= AAU Faculty of Engineering and Science =

Faculty at Aalborg University in Denmark

The AAU Faculty of Engineering and Science is one of five faculties of Aalborg University in Denmark. The faculty was first established in 1995 in Aslborg. The faculty is also located in Esbjerg and Copenhagen.

== History ==
The Faculty of Engineering and Science is one of five faculties of Aalborg University in Denmark. It first opened in 1975 in Aalborg. A second location was established in Esbjerg in 1995, followed by a third campus in Copenhagen in 2003.

== Campus ==
The Faculty of Engineering and Science has three locations: Aalborg, Esbjerg, and Copenhagen.

== Academics ==

=== Department ===
The Faculty of Engineering and Science's academic departments the Built Environment Department (BUILD); the Chemistry and Bioscience Deptartment; the Energy Technology, Materials and Production Department; and the Mathematics Sciences Department.

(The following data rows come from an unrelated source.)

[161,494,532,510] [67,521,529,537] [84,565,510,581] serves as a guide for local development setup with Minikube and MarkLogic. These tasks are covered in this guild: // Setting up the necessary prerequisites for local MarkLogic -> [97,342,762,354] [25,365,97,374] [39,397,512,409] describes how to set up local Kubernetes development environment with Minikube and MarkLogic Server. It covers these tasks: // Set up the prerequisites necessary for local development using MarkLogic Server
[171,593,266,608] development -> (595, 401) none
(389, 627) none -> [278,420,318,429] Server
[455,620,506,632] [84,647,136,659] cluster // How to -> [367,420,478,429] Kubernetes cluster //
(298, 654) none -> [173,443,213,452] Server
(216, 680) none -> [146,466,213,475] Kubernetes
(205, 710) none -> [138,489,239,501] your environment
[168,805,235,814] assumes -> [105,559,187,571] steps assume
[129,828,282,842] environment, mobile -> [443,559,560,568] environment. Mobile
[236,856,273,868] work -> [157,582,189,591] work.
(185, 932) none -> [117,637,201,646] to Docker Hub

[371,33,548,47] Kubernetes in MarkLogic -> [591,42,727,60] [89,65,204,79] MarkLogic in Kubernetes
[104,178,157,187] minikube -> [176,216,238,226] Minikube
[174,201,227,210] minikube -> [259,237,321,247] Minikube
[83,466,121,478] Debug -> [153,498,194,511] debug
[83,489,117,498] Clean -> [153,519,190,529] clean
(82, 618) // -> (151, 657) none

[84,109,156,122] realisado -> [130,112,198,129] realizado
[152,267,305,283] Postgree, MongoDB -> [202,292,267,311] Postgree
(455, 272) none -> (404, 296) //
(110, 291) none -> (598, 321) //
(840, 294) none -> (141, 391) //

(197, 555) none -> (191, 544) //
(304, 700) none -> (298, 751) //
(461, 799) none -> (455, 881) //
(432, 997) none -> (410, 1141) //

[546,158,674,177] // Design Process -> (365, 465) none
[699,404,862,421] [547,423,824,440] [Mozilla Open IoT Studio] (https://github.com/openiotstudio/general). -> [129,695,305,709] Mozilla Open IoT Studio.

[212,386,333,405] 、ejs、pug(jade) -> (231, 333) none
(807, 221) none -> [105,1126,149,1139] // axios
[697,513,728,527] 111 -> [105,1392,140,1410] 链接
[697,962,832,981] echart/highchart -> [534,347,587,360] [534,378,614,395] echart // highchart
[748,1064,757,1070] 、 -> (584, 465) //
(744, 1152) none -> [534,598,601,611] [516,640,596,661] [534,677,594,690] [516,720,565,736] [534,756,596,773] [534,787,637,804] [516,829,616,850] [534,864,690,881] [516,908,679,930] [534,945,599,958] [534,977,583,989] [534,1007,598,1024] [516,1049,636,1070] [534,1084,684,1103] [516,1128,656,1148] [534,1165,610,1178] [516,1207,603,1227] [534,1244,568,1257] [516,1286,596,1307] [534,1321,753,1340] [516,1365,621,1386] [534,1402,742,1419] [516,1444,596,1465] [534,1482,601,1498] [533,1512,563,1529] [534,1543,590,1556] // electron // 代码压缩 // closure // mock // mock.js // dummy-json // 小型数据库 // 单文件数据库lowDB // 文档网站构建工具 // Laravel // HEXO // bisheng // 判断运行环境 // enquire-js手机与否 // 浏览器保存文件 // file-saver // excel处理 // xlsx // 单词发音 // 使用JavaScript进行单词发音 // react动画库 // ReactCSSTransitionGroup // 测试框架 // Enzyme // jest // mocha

Topics taught at the faculty include:
- Indoor Environmental and Energy Engineering
- Structural and Civil Engineering
- Water and Environmental Engineering
- Structural Design and Analysis
- Building Energy Design
- Risk and Safety Management
- Geography
- Applied Industrial Electronics
- Energy Engineering
- Sustainable Energy Engineering
- Advanced Power Electronics
- Intelligent Reliable Systems
- Entrepreneurial Engineering
- Management Engineering
- Materials and Nanotechnology
- Mechanical Engineering
- Nanobiotechnology

=== Research ===
Research at the Faculty of Engineering and Science ranges from basic to application-oriented research that can solve the major global societal challenges. Areas include converting to green energy, ensuring clean water for the world's population, and smart and innovative methods of production. Research at the faculty is conducted by six departments, each within their core area as well as collaboratively across areas and with other national and international research institutions in order to achieve the best results.

=== Rankings ===
Internationally, the faculty distinguishes itself with high placement on a number of reputable rankings of the world's universities. These include AAU being fourth best engineering university according to U.S. News & World Report "Best Global Universities" 2020. Regarding education, Aalborg University is also ranked as one of the World's best universities to educate within the field of engineering. According to the MIT report "The Global state of the art in engineering education, 2018", Aalborg University ranks ad best in Europe and fourth best ind the world for engineering programs.